▶ **WHAT TO PRODUCE**
Determine how many lines in the following listing include "luck". Respond with that number only.

▶ **DATA SUPPLIED**
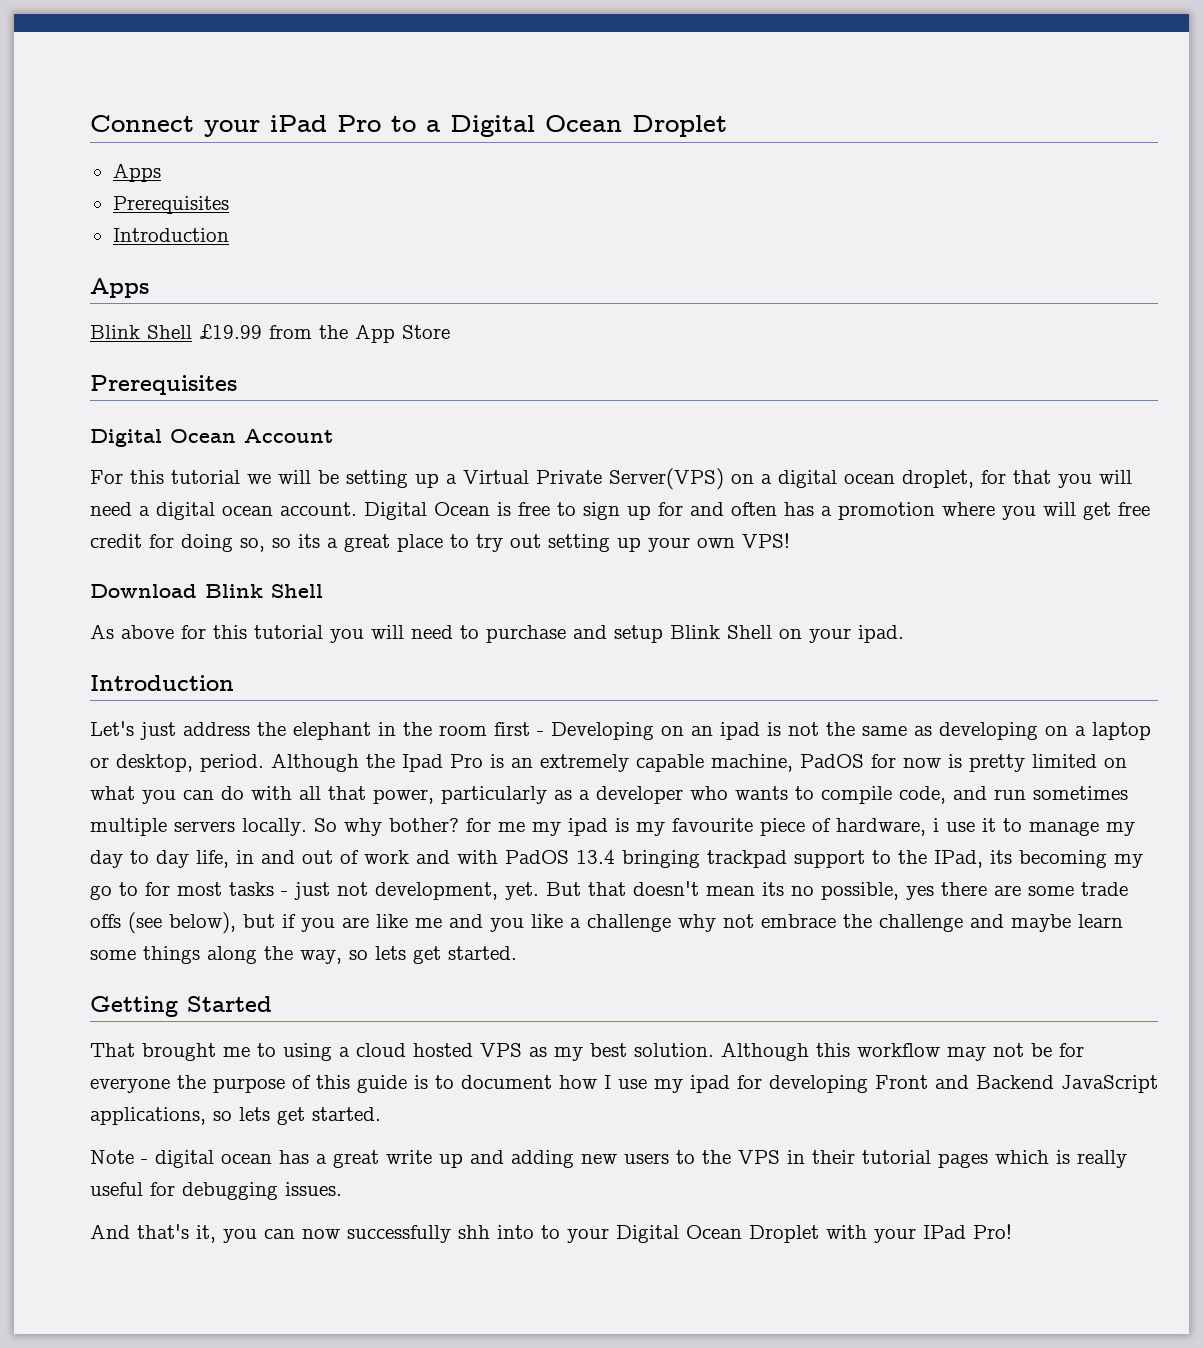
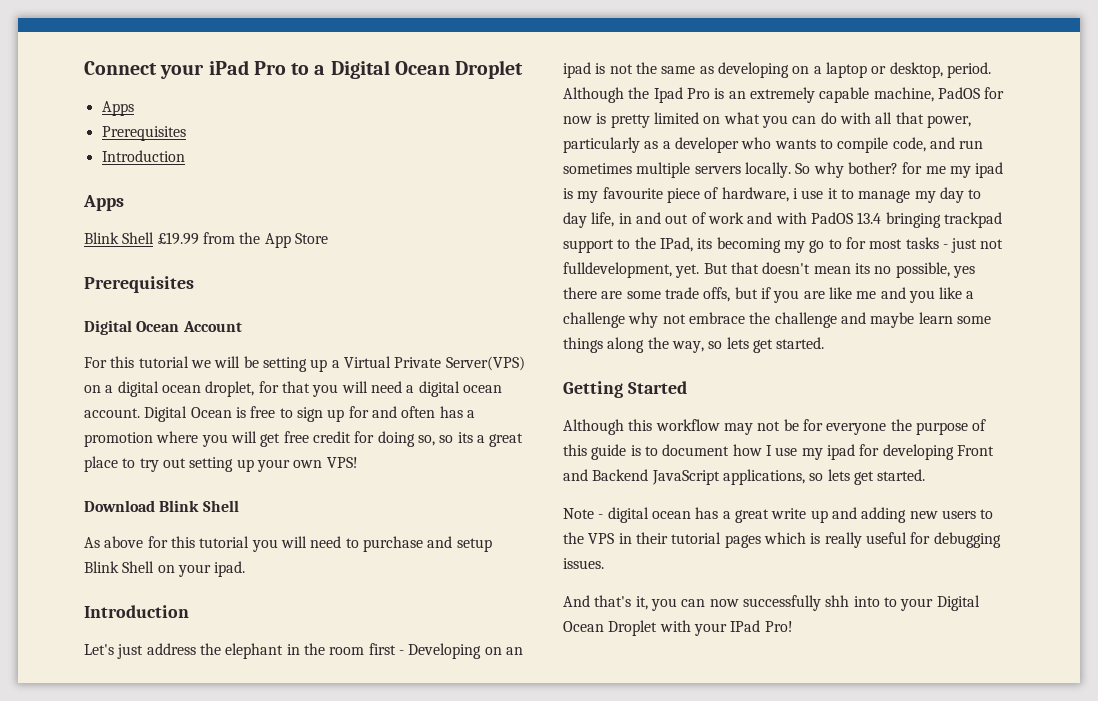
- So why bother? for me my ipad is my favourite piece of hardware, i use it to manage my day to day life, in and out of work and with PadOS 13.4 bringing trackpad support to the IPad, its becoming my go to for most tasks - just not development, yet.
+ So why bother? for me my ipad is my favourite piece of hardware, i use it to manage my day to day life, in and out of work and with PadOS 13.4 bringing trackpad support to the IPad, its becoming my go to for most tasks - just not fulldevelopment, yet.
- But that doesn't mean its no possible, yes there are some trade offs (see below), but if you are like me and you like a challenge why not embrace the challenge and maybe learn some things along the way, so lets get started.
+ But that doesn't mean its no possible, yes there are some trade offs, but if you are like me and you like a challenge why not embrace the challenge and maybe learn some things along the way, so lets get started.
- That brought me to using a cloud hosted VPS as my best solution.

---

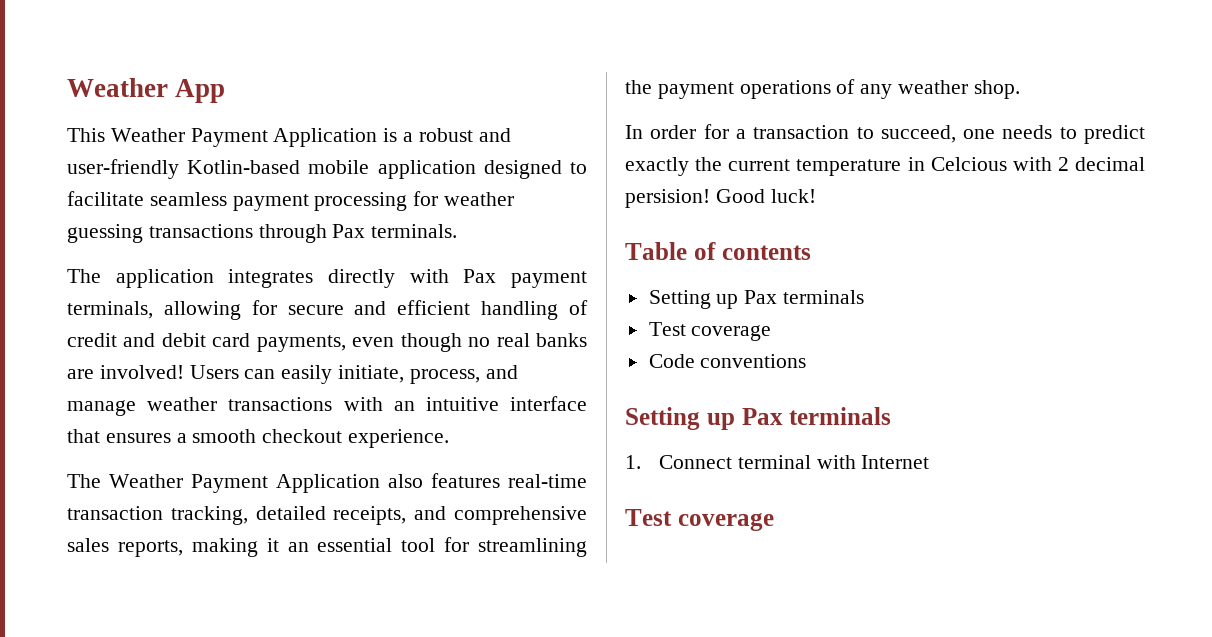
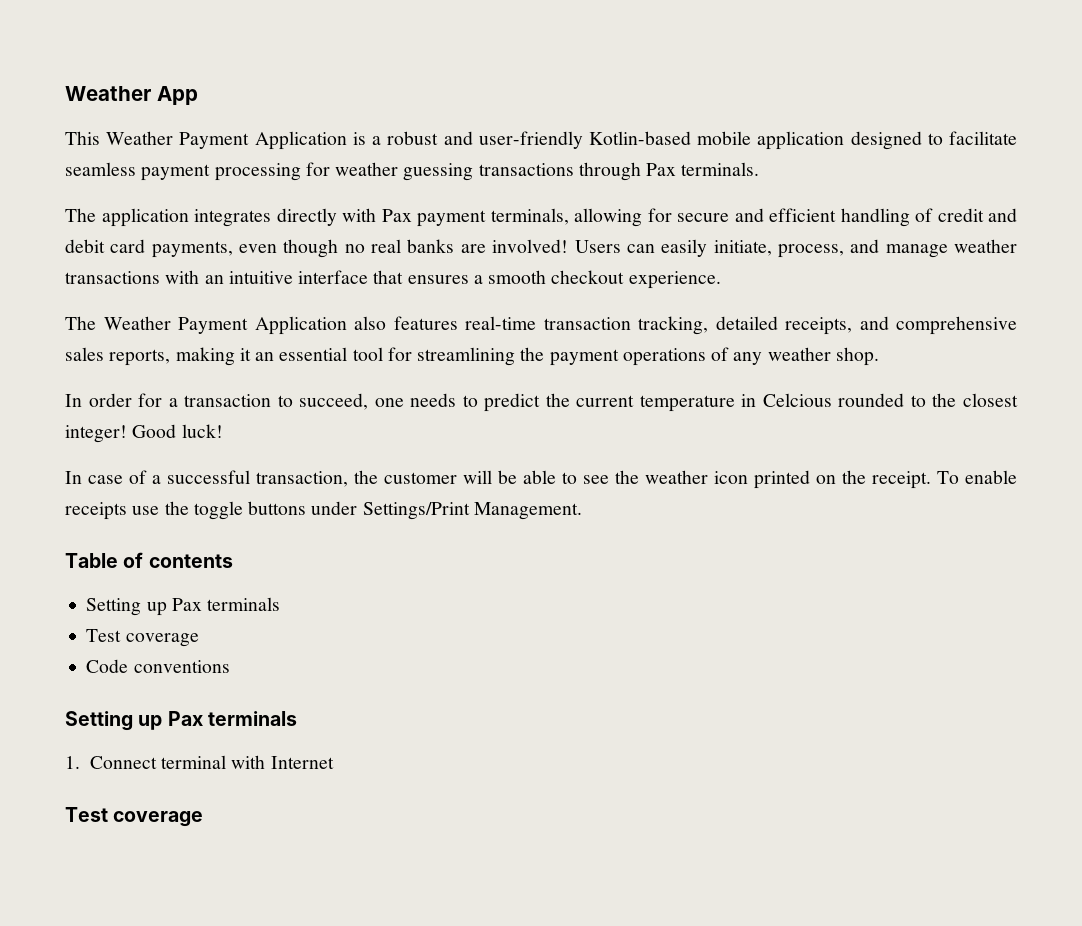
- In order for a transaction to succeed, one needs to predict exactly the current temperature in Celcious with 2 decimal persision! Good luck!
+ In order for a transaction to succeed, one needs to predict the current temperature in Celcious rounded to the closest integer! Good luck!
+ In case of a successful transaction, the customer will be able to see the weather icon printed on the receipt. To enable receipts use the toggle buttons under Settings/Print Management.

▶ **SOLUTION FOR THIS PROBLEM**
2